── Records ──

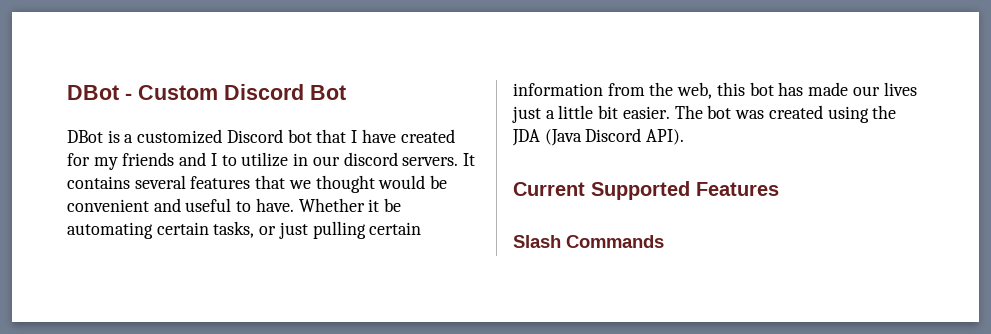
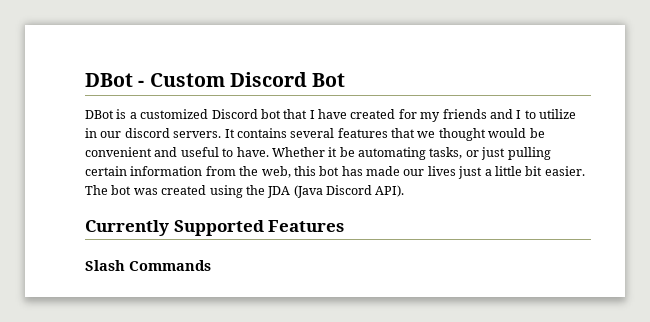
[156,222,209,235] certain -> (426, 153) none
[513,182,585,196] Current -> [85,220,169,236] Currently

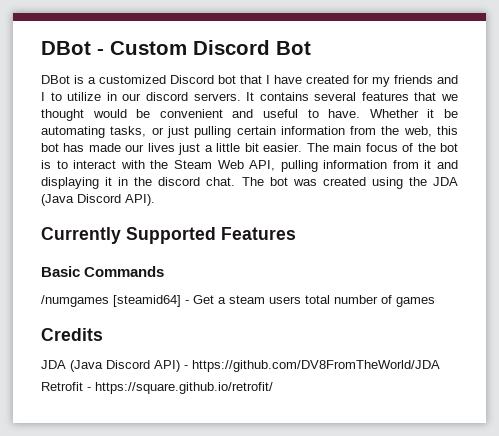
(108, 190) none -> [333,143,458,152] [41,160,458,172] [41,177,264,189] main focus of the bot is to interact with the Steam Web API, pulling information from it and displaying it in the discord chat. The
[85,260,125,271] Slash -> [41,266,80,277] Basic
(211, 265) none -> [41,295,435,307] [41,328,103,341] [41,360,440,372] [41,382,273,394] // /numgames [steamid64] - Get a steam users total number of games // Credits // JDA (Java Discord API) - https://github.com/DV8FromTheWorld/JDA // Retrofit - https://square.github.io/retrofit/

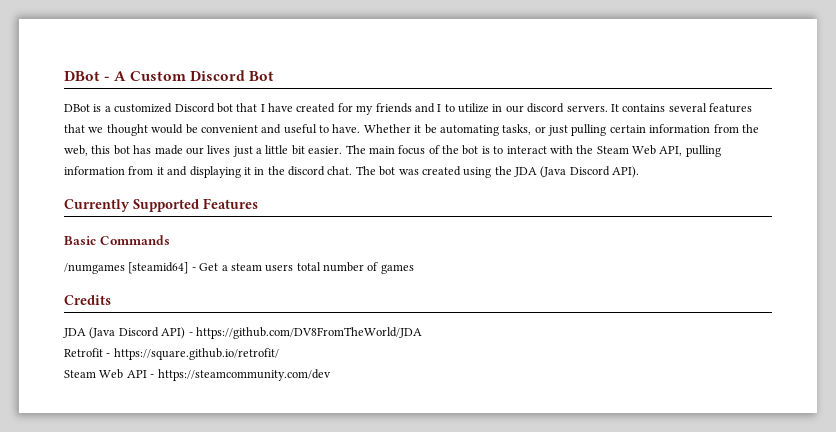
(104, 52) none -> [114,71,127,81] A
(273, 388) none -> [64,369,331,381] // Steam Web API - https://steamcommunity.com/dev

───

Verbatim copy, pictures excluded: output the lines from the first line of the records above through the line containing "[85,260,125,271] Slash ->".

● Written response:
[156,222,209,235] certain -> (426, 153) none
[513,182,585,196] Current -> [85,220,169,236] Currently

(108, 190) none -> [333,143,458,152] [41,160,458,172] [41,177,264,189] main focus of the bot is to interact with the Steam Web API, pulling information from it and displaying it in the discord chat. The
[85,260,125,271] Slash -> [41,266,80,277] Basic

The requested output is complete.